Because you buy most of your food from Whole Foods who dispense strong double bagged paper bags exclusively. Not everyone shops there.
When I DO rarely shop at WF (I like their Puffed Rice and Puffed Wheat and somebody gave me a $25 gift card) I use their paper bags for my paper recycling. I separate the bags and use them singly.
Garbage can be wet, so having a paper bag break on the way to the compactor chute spreading chicken bones, potato peels, and coffee grounds all over the hallway carpeting is too gross to think about. <We have nice carpeting.> I would not be adverse to using a Rubbermaid garbage container, maybe 3 gallons and tossing the contents down the chute and then rinsing and drying for the next load but I don't know the sanitary effects of what might stick to the walls of the 45 story chute? Fire? roaches?

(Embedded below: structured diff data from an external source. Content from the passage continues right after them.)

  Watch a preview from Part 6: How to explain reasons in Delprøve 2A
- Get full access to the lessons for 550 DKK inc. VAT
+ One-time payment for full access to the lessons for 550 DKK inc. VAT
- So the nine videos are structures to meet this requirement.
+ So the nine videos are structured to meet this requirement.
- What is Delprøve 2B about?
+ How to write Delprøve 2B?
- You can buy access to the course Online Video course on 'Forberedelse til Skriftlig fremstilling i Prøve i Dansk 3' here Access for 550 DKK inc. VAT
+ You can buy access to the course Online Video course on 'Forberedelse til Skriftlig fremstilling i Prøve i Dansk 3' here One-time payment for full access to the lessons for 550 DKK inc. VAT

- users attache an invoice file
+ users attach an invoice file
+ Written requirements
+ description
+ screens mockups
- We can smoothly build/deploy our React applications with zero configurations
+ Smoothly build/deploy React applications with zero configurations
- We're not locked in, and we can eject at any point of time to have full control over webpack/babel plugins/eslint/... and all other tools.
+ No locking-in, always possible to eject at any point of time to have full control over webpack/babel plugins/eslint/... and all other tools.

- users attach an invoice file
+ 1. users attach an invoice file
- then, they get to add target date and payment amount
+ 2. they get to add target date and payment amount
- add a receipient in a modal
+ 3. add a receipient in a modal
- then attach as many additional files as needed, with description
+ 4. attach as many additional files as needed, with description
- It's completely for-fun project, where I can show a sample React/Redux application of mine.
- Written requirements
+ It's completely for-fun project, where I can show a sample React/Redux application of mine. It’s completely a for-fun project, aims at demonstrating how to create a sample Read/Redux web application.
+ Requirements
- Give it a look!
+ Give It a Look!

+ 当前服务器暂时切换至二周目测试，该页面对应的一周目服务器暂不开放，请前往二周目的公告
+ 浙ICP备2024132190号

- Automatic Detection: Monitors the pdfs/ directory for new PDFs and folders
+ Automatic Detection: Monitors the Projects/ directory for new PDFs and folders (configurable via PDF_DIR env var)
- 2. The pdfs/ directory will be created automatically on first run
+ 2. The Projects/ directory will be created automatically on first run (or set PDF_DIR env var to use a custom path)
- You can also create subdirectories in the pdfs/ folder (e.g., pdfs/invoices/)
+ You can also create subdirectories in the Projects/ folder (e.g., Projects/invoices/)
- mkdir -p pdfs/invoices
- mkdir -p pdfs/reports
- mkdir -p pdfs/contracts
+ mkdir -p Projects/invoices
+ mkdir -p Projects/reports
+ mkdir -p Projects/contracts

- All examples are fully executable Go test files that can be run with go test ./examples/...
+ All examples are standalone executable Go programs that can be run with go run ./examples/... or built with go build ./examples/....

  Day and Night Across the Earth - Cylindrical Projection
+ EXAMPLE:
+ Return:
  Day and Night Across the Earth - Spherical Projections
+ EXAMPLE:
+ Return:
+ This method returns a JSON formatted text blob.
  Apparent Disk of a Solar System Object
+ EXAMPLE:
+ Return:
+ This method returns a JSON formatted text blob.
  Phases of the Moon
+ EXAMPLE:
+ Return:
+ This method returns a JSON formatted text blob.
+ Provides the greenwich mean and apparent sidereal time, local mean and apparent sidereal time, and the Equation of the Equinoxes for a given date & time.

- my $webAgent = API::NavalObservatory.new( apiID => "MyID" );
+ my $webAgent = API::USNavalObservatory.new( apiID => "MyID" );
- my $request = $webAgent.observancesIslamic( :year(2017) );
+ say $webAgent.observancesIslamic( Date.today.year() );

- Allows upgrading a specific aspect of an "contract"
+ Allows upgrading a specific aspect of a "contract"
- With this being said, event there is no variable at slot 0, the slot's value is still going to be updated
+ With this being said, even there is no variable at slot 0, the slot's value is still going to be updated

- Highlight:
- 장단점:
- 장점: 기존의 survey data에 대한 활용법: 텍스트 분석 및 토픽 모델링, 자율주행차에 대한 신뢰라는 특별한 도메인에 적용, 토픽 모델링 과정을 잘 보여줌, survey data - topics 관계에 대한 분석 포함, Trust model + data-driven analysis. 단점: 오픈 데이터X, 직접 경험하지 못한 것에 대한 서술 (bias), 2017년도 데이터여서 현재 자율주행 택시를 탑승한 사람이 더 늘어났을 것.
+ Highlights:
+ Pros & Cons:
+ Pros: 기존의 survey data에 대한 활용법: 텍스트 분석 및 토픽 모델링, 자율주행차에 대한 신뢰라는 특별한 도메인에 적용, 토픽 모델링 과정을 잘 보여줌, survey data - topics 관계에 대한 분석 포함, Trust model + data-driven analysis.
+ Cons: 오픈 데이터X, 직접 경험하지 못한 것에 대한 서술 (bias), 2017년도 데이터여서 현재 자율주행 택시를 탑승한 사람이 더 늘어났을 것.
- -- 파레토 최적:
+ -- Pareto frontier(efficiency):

Last edited by Kefir King; 04-04-2019 at 07:50 AM..
Because you buy most of your food from Whole Foods who dispense strong double bagged paper bags exclusively. Not everyone shops there.
When I DO rarely shop at WF (I like their Puffed Rice and Puffed Wheat and somebody gave me a $25 gift card) I use their paper bags for my paper recycling. I separate the bags and use them singly.
Garbage can be wet, so having a paper bag break on the way to the compactor chute spreading chicken bones, potato peels, and coffee grounds all over the hallway carpeting is too gross to think about. <We have nice carpeting.> I would not be adverse to using a Rubbermaid garbage container, maybe 3 gallons and tossing the contents down the chute and then rinsing and drying for the next load but I don't know the sanitary effects of what might stick to the walls of the 45 story chute? Fire? roaches?
Yes, dumping unbagged garbage into the chute could be a disaster -- roaches. That's what my super told me when I first moved in (I had never lived in a building with a chute before).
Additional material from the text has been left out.